Dual Attribute-Spatial Relation Alignment for 3D Visual Grounding
- URL: http://arxiv.org/abs/2406.08907v1
- Date: Thu, 13 Jun 2024 08:06:57 GMT
- Title: Dual Attribute-Spatial Relation Alignment for 3D Visual Grounding
- Authors: Yue Xu, Kaizhi Yang, Jiebo Luo, Xuejin Chen,
- Abstract summary: 3D visual grounding is an emerging research area dedicated to making connections between the 3D physical world and natural language.
We propose DASANet, a Dual Attribute-Spatial relation alignment network.
Our method achieves the highest grounding accuracy 65.1% on the Nr3D dataset, 1.3% higher than the best competitor.

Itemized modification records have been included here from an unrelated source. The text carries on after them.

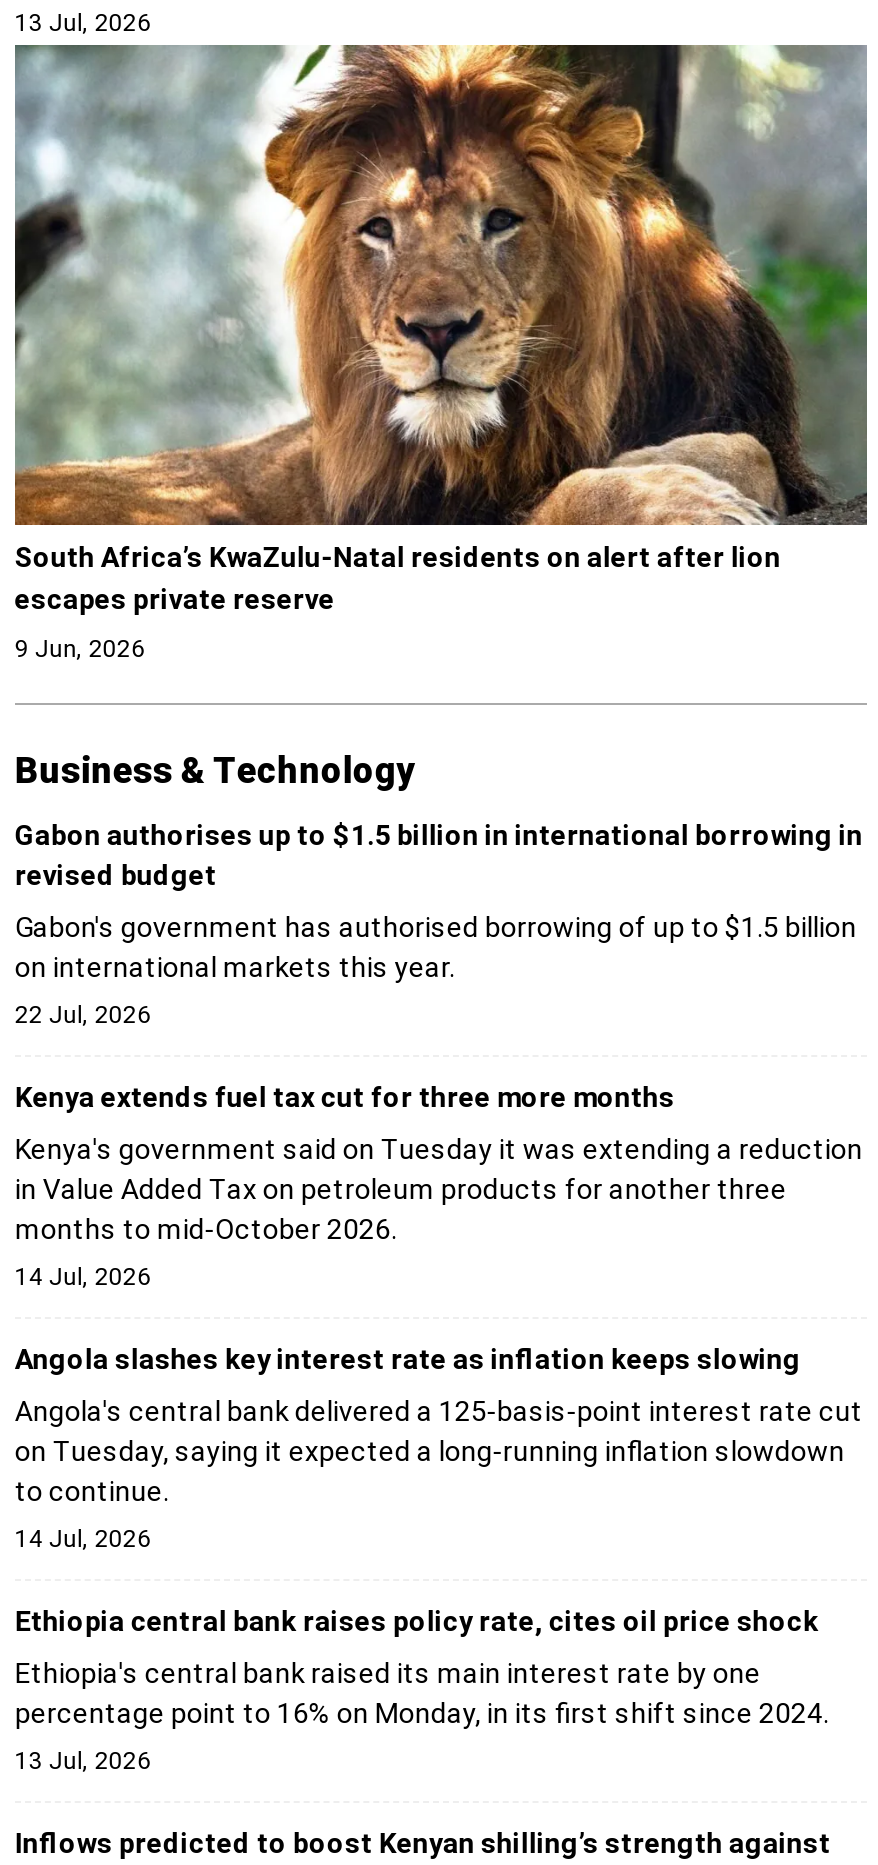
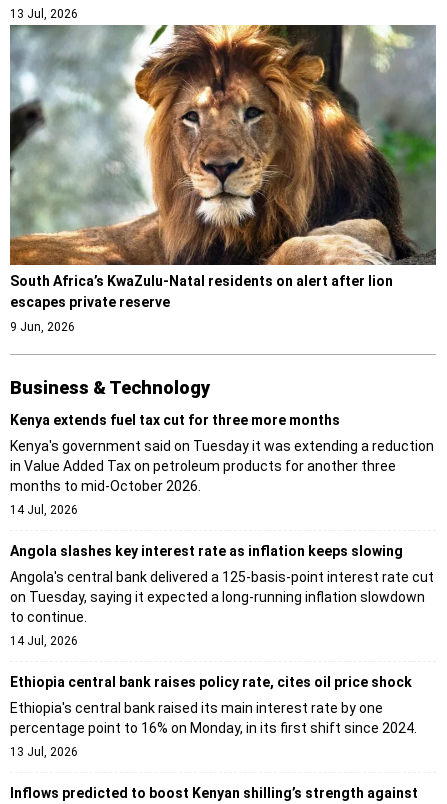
- Gabon authorises up to $1.5 billion in international borrowing in
- revised budget
- Gabon's government has authorised borrowing of up to $1.5 billion
- on international markets this year.
- 22 Jul, 2026
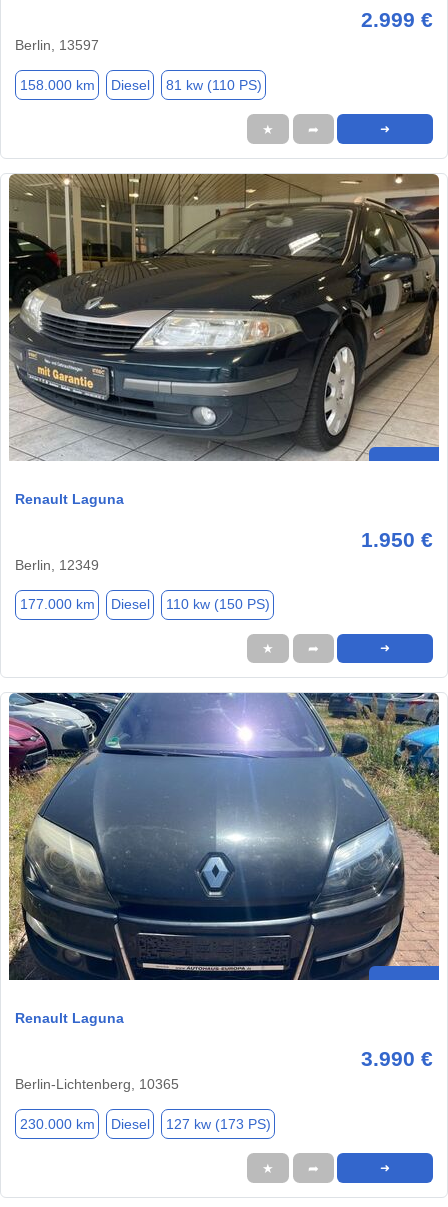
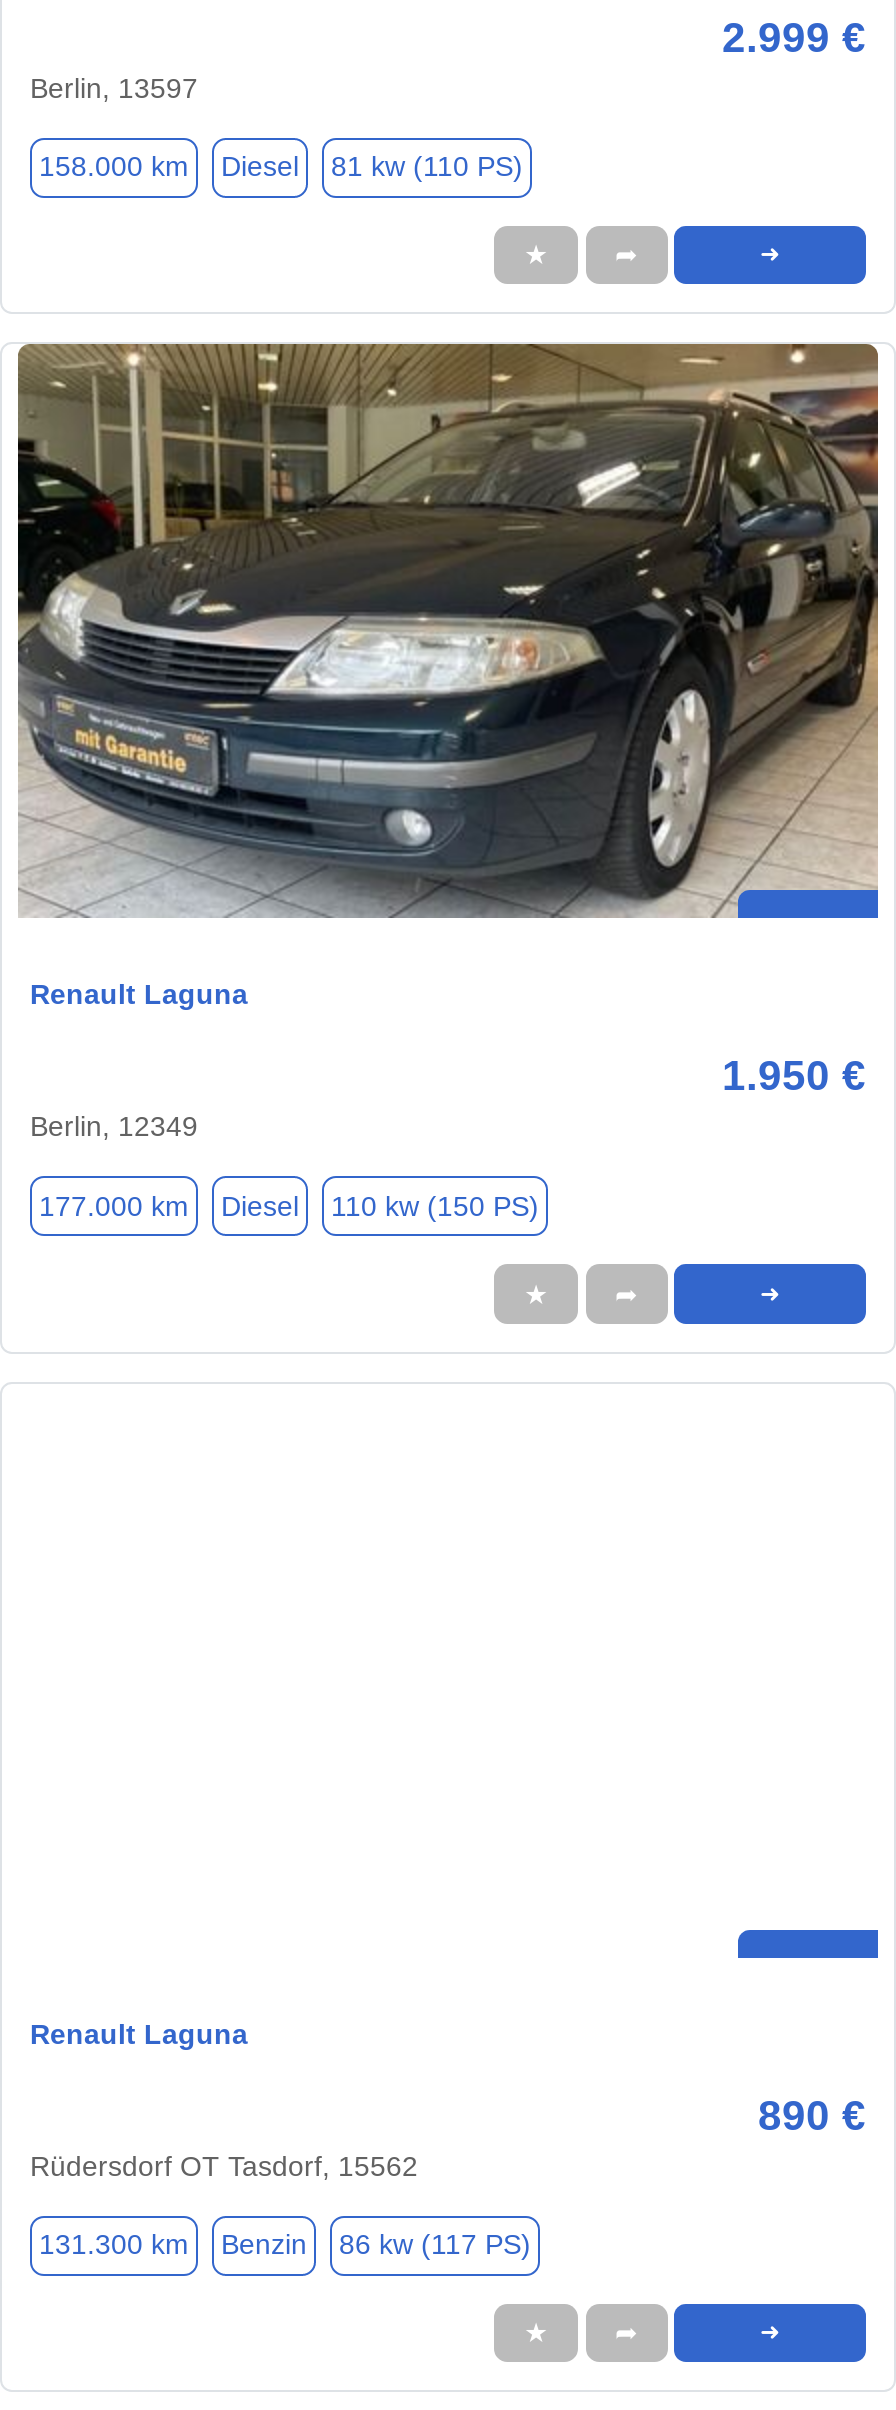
- [image]

- 3.990 €
- Berlin-Lichtenberg, 10365
+ 890 €
+ Rüdersdorf OT Tasdorf, 15562

- 230.000 km
- Diesel
- 127 kw (173 PS)
+ 131.300 km
+ Benzin
+ 86 kw (117 PS)
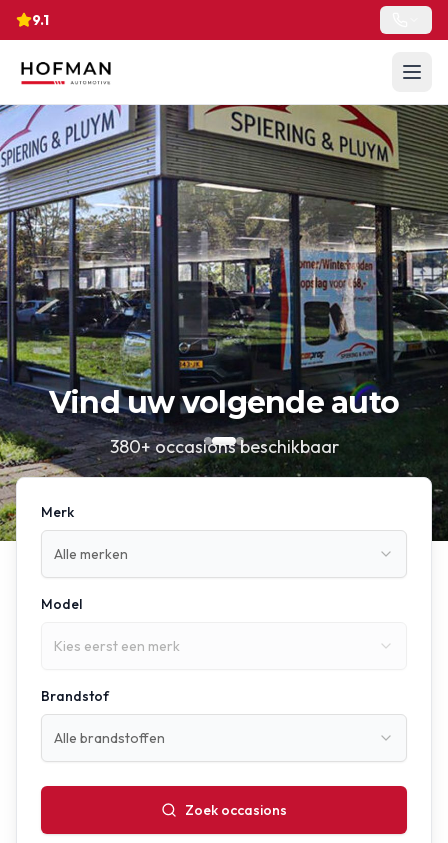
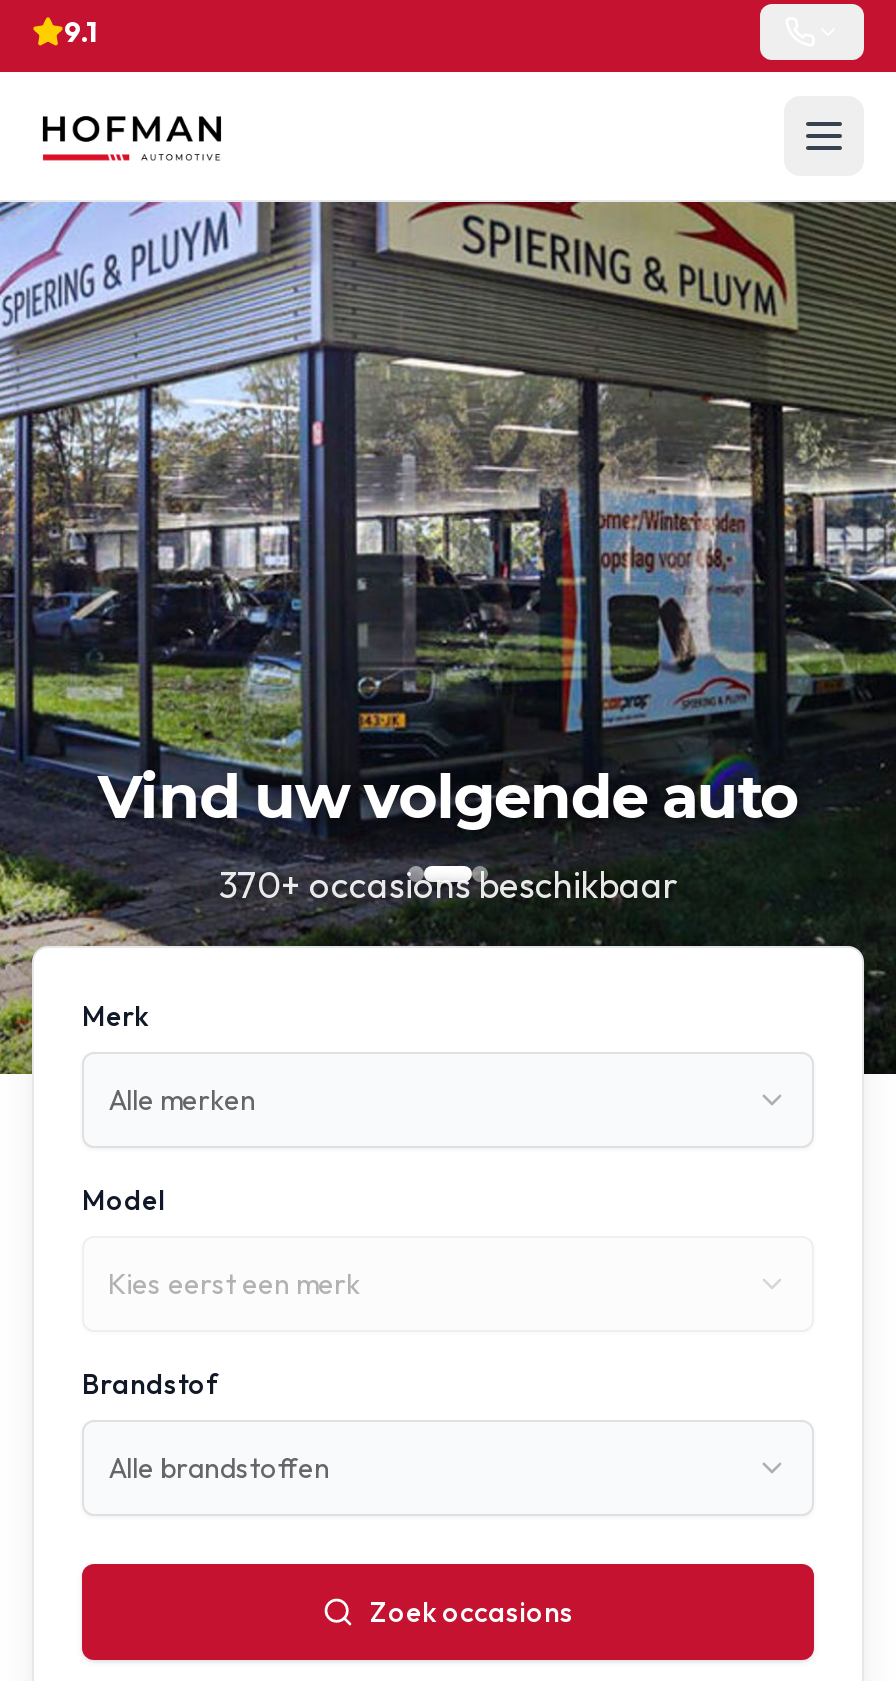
- 380+ occasions beschikbaar
+ 370+ occasions beschikbaar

- Score: 59.600122444681524
- License: http://arxiv.org/licenses/nonexclusive-distrib/1.0/
- Abstract: 3D visual grounding is an emerging research area dedicated to making connections between the 3D physical world and natural language, which is crucial for achieving embodied intelligence. In this paper, we propose DASANet, a Dual Attribute-Spatial relation Alignment Network that separately models and aligns object attributes and spatial relation features between language and 3D vision modalities. We decompose both the language and 3D point cloud input into two separate parts and design a dual-branch attention module to separately model the decomposed inputs while preserving global context in attribute-spatial feature fusion by cross attentions. Our DASANet achieves the highest grounding accuracy 65.1% on the Nr3D dataset, 1.3% higher than the best competitor. Besides, the visualization of the two branches proves that our method is efficient and highly interpretable.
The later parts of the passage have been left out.